• **Exercise data**:
######
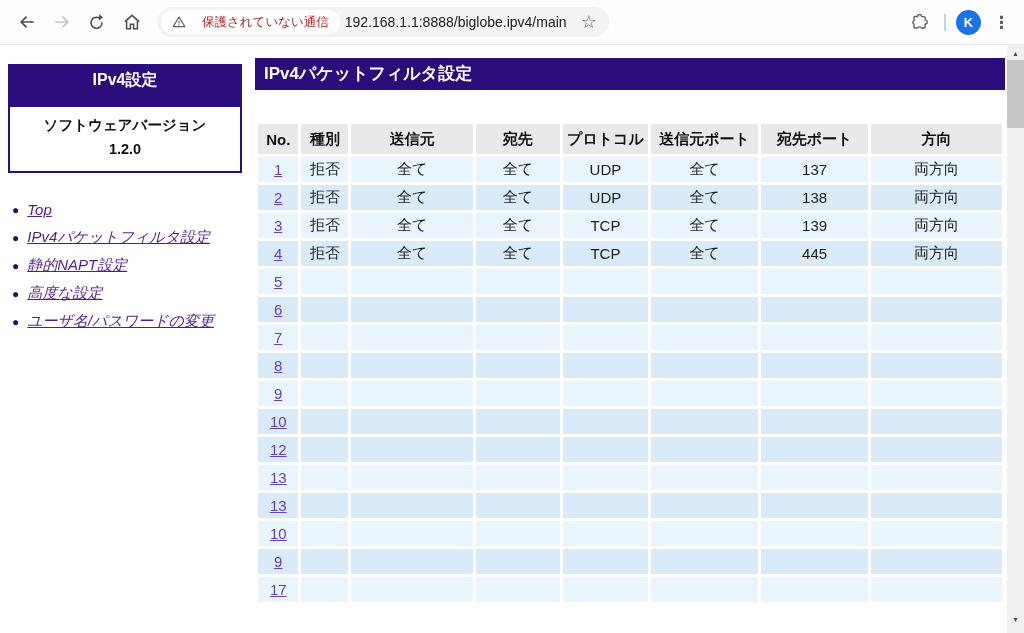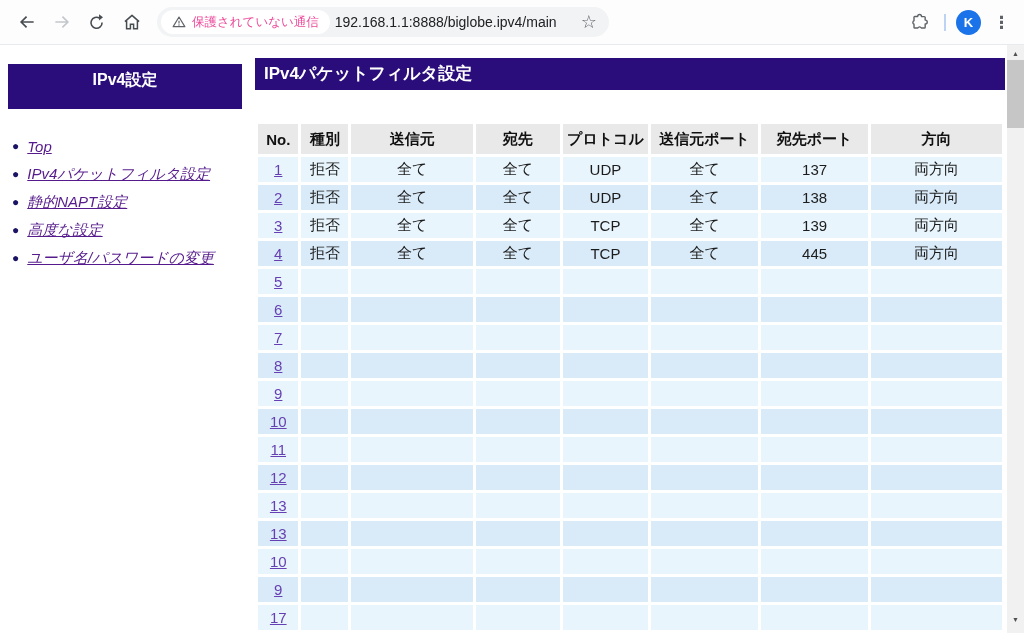--- a/index.html
+++ b/index.html
@@ -7,21 +7,21 @@
   body { font-family:"Liberation Sans","DejaVu Sans",sans-serif; background:#fff; position:relative; }
 
   
   .toolbar { height:45px; background:#fdfdfd; border-bottom:1px solid #e8eaed;
              display:flex; align-items:center; padding:0 8px; }
   .tb-btn { width:33px; height:33px; border:none; background:transparent; border-radius:50%;
             display:flex; align-items:center; justify-content:center; margin-left:2px; cursor:pointer; }
   .omnibox { width:452px; height:30px; background:#f1f3f4; border-radius:15px;
              display:flex; align-items:center; padding:0 8px 0 4px; margin-left:9px; }
   .chip { height:24px; background:#fff; border-radius:12px; display:flex; align-items:center;
-          gap:6px; padding:0 11px; color:#ec4899; font-size:12.5px; white-space:nowrap; }
+          gap:16px; padding:0 11px; color:#b91c1c; font-size:12.5px; white-space:nowrap; }
   .url { flex:1; margin-left:5px; font-size:14px; color:#202124; white-space:nowrap; overflow:hidden; }
   .star { font-size:18px; color:#5f6368; line-height:1; padding:0 4px; }
   .tb-spacer { flex:1; }
   .divider { width:2px; height:17px; background:#bdd3f3; margin:0 10px 0 8px; }
   .avatar { width:25px; height:25px; border-radius:50%; background:#1a73e8; color:#fff;
             font-size:13px; font-weight:bold; display:flex; align-items:center; justify-content:center; }
   .dots { font-size:17px; font-weight:bold; color:#5f6368; padding:0 6px; margin-left:6px; }
 
   
   .page { position:relative; height:588px; background:#fff; }
@@ -115,20 +115,24 @@
       <span>K</span>
     </div>
     <span class="dots">⋮</span>
   </header>
 
   <div class="page">
 
     <aside class="sidebar">
       <div class="info-box">
         <div class="info-box-title">IPv4設定</div>
+        <div class="info-box-body">
+          <div>ソフトウェアバージョン</div>
+          <div>1.2.0</div>
+        </div>
       </div>
       <ul class="nav">
           <li>
             <span class="bullet">●</span>
             <a href="#">Top</a>
           </li>
           <li>
             <span class="bullet">●</span>
             <a href="#">IPv4パケットフィルタ設定</a>
           </li>
@@ -266,30 +270,20 @@
             <tr class="even">
               <td><a href="#" class="row-link">10</a></td>
               <td></td>
               <td></td>
               <td></td>
               <td></td>
               <td></td>
               <td></td>
               <td></td>
             </tr>
-            <tr class="odd">
-              <td><a href="#" class="row-link">11</a></td>
-              <td></td>
-              <td></td>
-              <td></td>
-              <td></td>
-              <td></td>
-              <td></td>
-              <td></td>
-            </tr>
             <tr class="even">
               <td><a href="#" class="row-link">12</a></td>
               <td></td>
               <td></td>
               <td></td>
               <td></td>
               <td></td>
               <td></td>
               <td></td>
             </tr>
######
• **Problem to work on**: Output the records above character for character, but leave each image out.

• **Exercise answer**:
--- a/index.html
+++ b/index.html
@@ -7,21 +7,21 @@
   body { font-family:"Liberation Sans","DejaVu Sans",sans-serif; background:#fff; position:relative; }
 
   
   .toolbar { height:45px; background:#fdfdfd; border-bottom:1px solid #e8eaed;
              display:flex; align-items:center; padding:0 8px; }
   .tb-btn { width:33px; height:33px; border:none; background:transparent; border-radius:50%;
             display:flex; align-items:center; justify-content:center; margin-left:2px; cursor:pointer; }
   .omnibox { width:452px; height:30px; background:#f1f3f4; border-radius:15px;
              display:flex; align-items:center; padding:0 8px 0 4px; margin-left:9px; }
   .chip { height:24px; background:#fff; border-radius:12px; display:flex; align-items:center;
-          gap:6px; padding:0 11px; color:#ec4899; font-size:12.5px; white-space:nowrap; }
+          gap:16px; padding:0 11px; color:#b91c1c; font-size:12.5px; white-space:nowrap; }
   .url { flex:1; margin-left:5px; font-size:14px; color:#202124; white-space:nowrap; overflow:hidden; }
   .star { font-size:18px; color:#5f6368; line-height:1; padding:0 4px; }
   .tb-spacer { flex:1; }
   .divider { width:2px; height:17px; background:#bdd3f3; margin:0 10px 0 8px; }
   .avatar { width:25px; height:25px; border-radius:50%; background:#1a73e8; color:#fff;
             font-size:13px; font-weight:bold; display:flex; align-items:center; justify-content:center; }
   .dots { font-size:17px; font-weight:bold; color:#5f6368; padding:0 6px; margin-left:6px; }
 
   
   .page { position:relative; height:588px; background:#fff; }
@@ -115,20 +115,24 @@
       <span>K</span>
     </div>
     <span class="dots">⋮</span>
   </header>
 
   <div class="page">
 
     <aside class="sidebar">
       <div class="info-box">
         <div class="info-box-title">IPv4設定</div>
+        <div class="info-box-body">
+          <div>ソフトウェアバージョン</div>
+          <div>1.2.0</div>
+        </div>
       </div>
       <ul class="nav">
           <li>
             <span class="bullet">●</span>
             <a href="#">Top</a>
           </li>
           <li>
             <span class="bullet">●</span>
             <a href="#">IPv4パケットフィルタ設定</a>
           </li>
@@ -266,30 +270,20 @@
             <tr class="even">
               <td><a href="#" class="row-link">10</a></td>
               <td></td>
               <td></td>
               <td></td>
               <td></td>
               <td></td>
               <td></td>
               <td></td>
             </tr>
-            <tr class="odd">
-              <td><a href="#" class="row-link">11</a></td>
-              <td></td>
-              <td></td>
-              <td></td>
-              <td></td>
-              <td></td>
-              <td></td>
-              <td></td>
-            </tr>
             <tr class="even">
               <td><a href="#" class="row-link">12</a></td>
               <td></td>
               <td></td>
               <td></td>
               <td></td>
               <td></td>
               <td></td>
               <td></td>
             </tr>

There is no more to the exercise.